Listed records
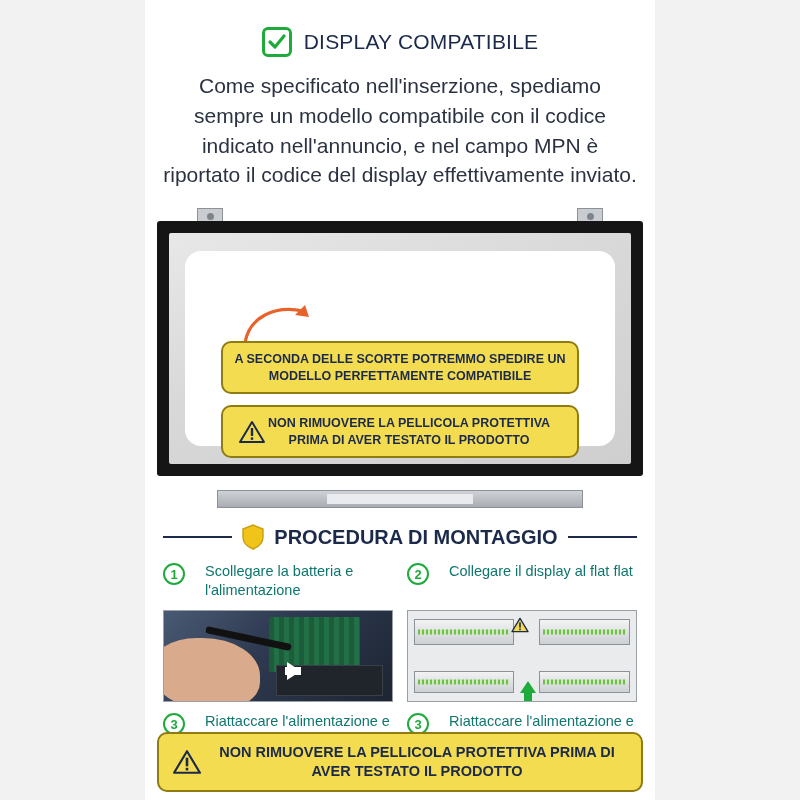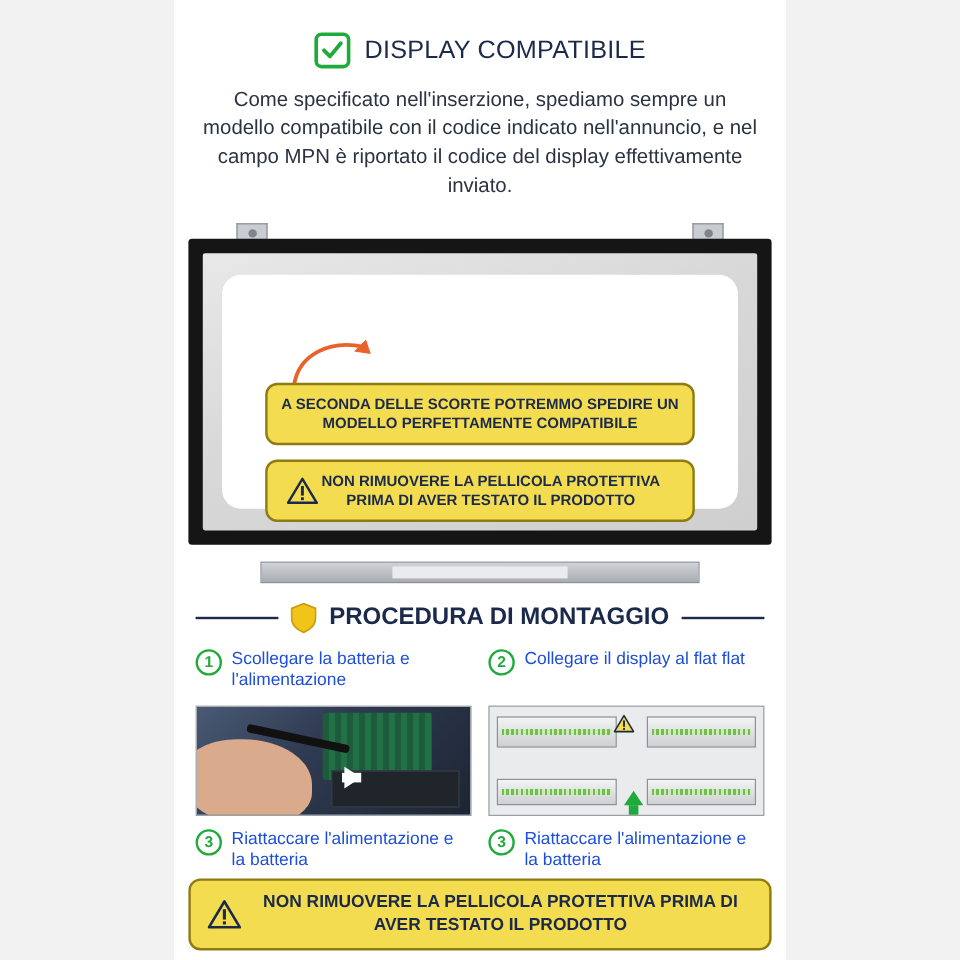--- a/index.html
+++ b/index.html
@@ -66,7 +66,7 @@
   .intro {
     margin: 14px 18px 0 18px;
     text-align: center;
-    font-size: 17px;
+    font-size: 21px;
     line-height: 1.42;
     color: #2b3242;
   }

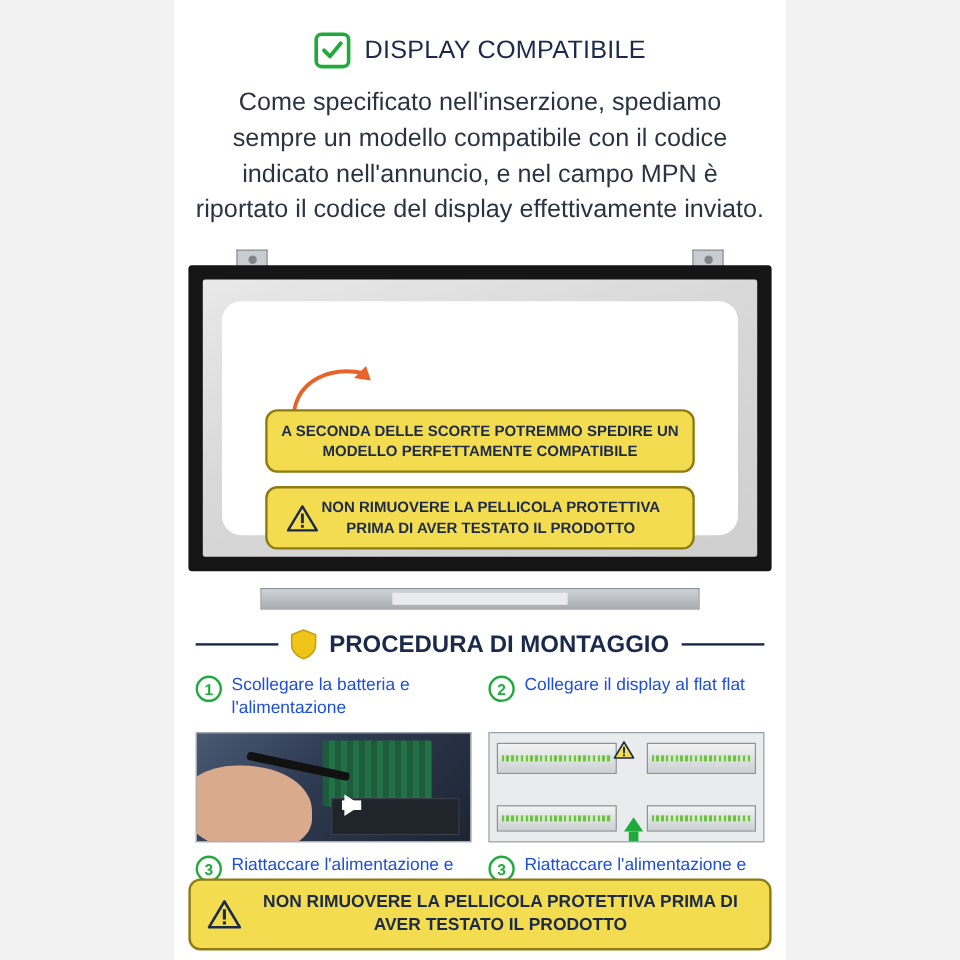--- a/index.html
+++ b/index.html
@@ -213,8 +213,9 @@
   }
   .step-text {
     font-size: 14.5px;
-    color: #1d4ed8;
+    color: #0f766e;
     line-height: 1.3;
+    margin-left: 12px;
   }
   .photos {
     display: grid;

Your goal
Looking at the entries above, work out how many lines contain "size", then reply with that number and no other words.

Written response
3